= Directions for this task =
Identify the line with "tax: 5.5% = 14.57 -> 5.5% = 17.97"; copy word for word that line and every one after it, to the end of the listing. Exclude pictures.

= Listed entries =
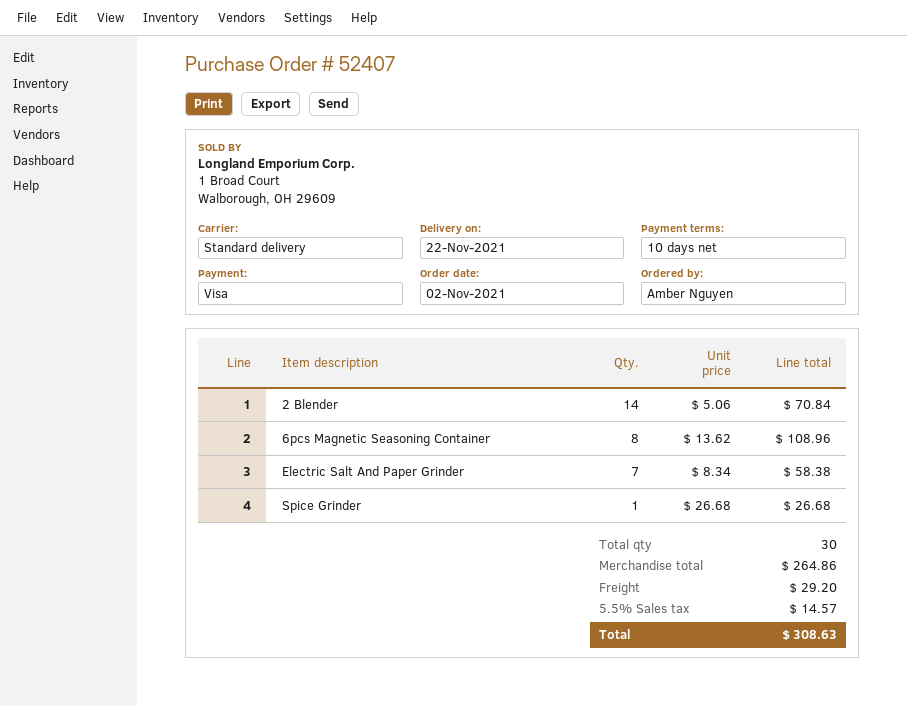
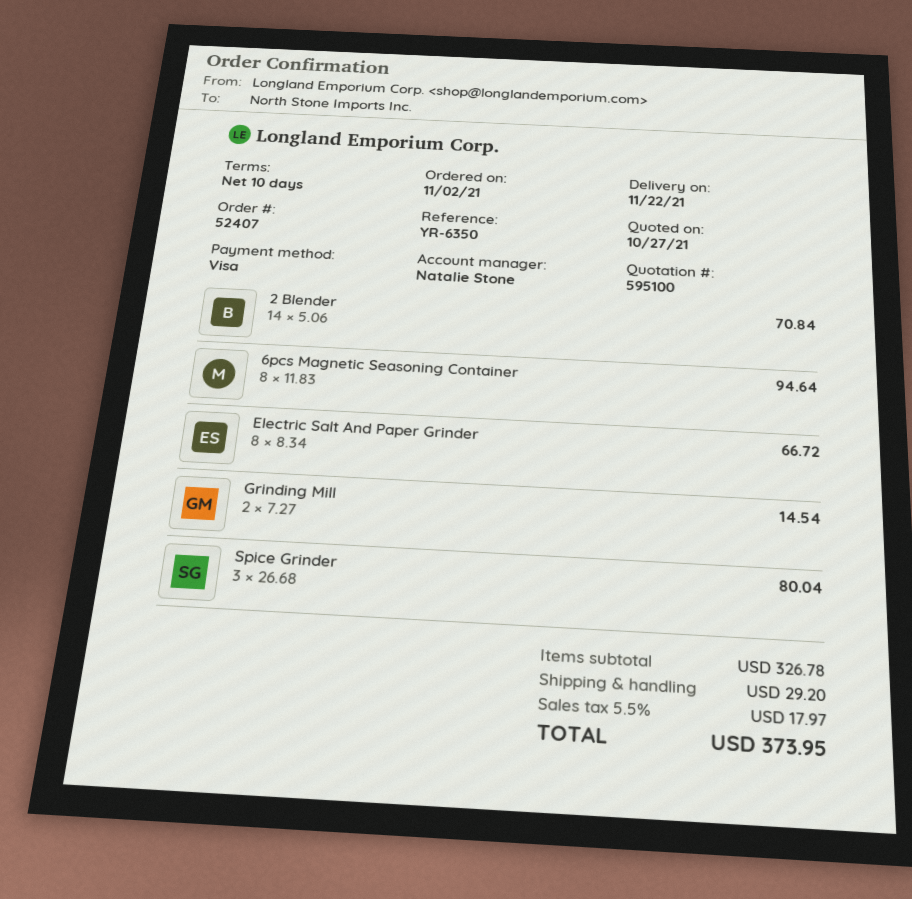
6pcs Magnetic Seasoning Container: 8 x 13.62 = 108.96 -> 8 x 11.83 = 94.64
Electric Salt And Paper Grinder: 7 x 8.34 = 58.38 -> 8 x 8.34 = 66.72
Spice Grinder: 1 x 26.68 = 26.68 -> 3 x 26.68 = 80.04
Grinding Mill: none -> 2 x 7.27 = 14.54
subtotal: 264.86 -> 326.78
tax: 5.5% = 14.57 -> 5.5% = 17.97
total: 308.63 -> 373.95

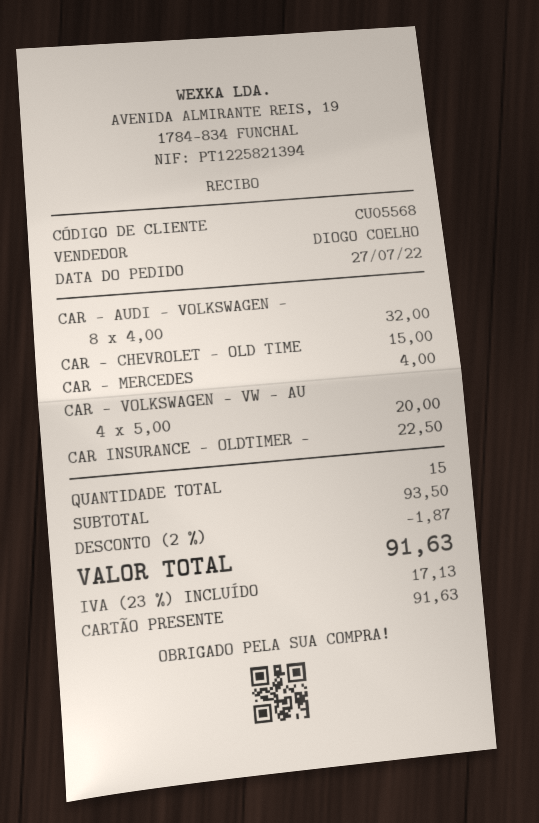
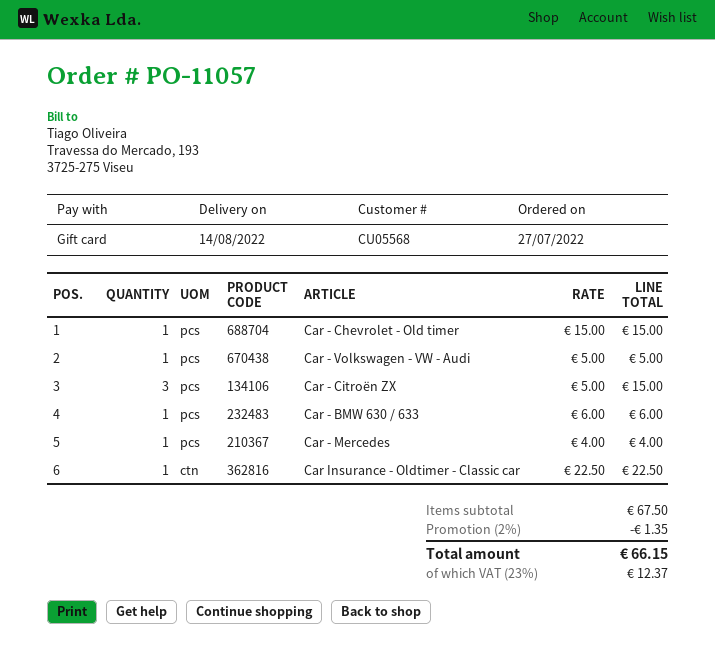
CAR - AUDI - VOLKSWAGEN -: 8 x 4.00 = 32.00 -> none
CAR - VOLKSWAGEN - VW - AU: 4 x 5.00 = 20.00 -> 1 x 5.00 = 5.00
Car - Citroën ZX: none -> 3 x 5.00 = 15.00
Car - BMW 630 / 633: none -> 1 x 6.00 = 6.00
subtotal: 93.50 -> 67.50
discount: 2% = 1.87 -> 2% = 1.35
tax: 23% = 17.13 -> 23% = 12.37
total: 91.63 -> 66.15

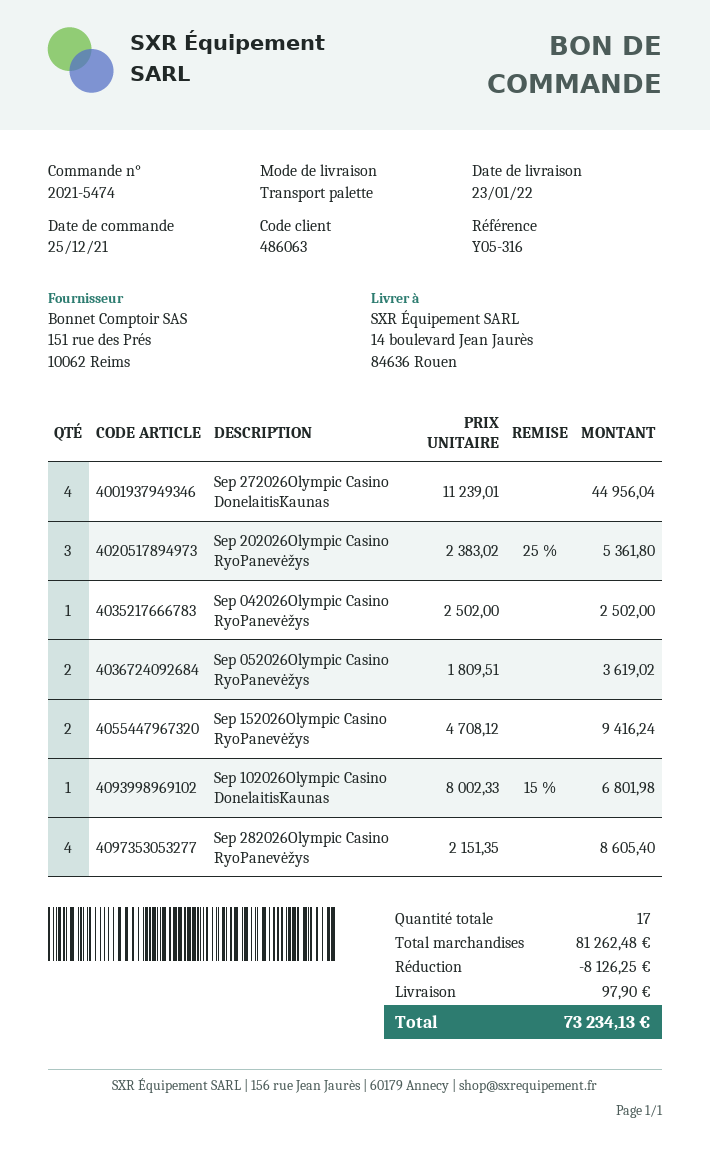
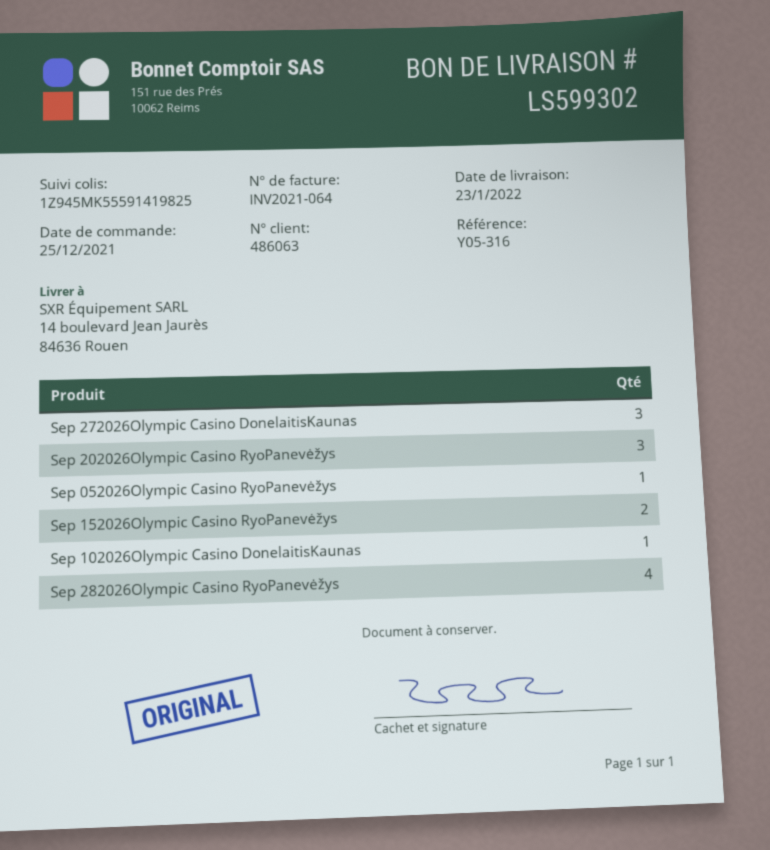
Sep 272026Olympic Casino DonelaitisKaunas: 4 -> 3
Sep 042026Olympic Casino RyoPanevėžys: 1 -> none
Sep 052026Olympic Casino RyoPanevėžys: 2 -> 1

= Expected output =
tax: 5.5% = 14.57 -> 5.5% = 17.97
total: 308.63 -> 373.95

CAR - AUDI - VOLKSWAGEN -: 8 x 4.00 = 32.00 -> none
CAR - VOLKSWAGEN - VW - AU: 4 x 5.00 = 20.00 -> 1 x 5.00 = 5.00
Car - Citroën ZX: none -> 3 x 5.00 = 15.00
Car - BMW 630 / 633: none -> 1 x 6.00 = 6.00
subtotal: 93.50 -> 67.50
discount: 2% = 1.87 -> 2% = 1.35
tax: 23% = 17.13 -> 23% = 12.37
total: 91.63 -> 66.15

Sep 272026Olympic Casino DonelaitisKaunas: 4 -> 3
Sep 042026Olympic Casino RyoPanevėžys: 1 -> none
Sep 052026Olympic Casino RyoPanevėžys: 2 -> 1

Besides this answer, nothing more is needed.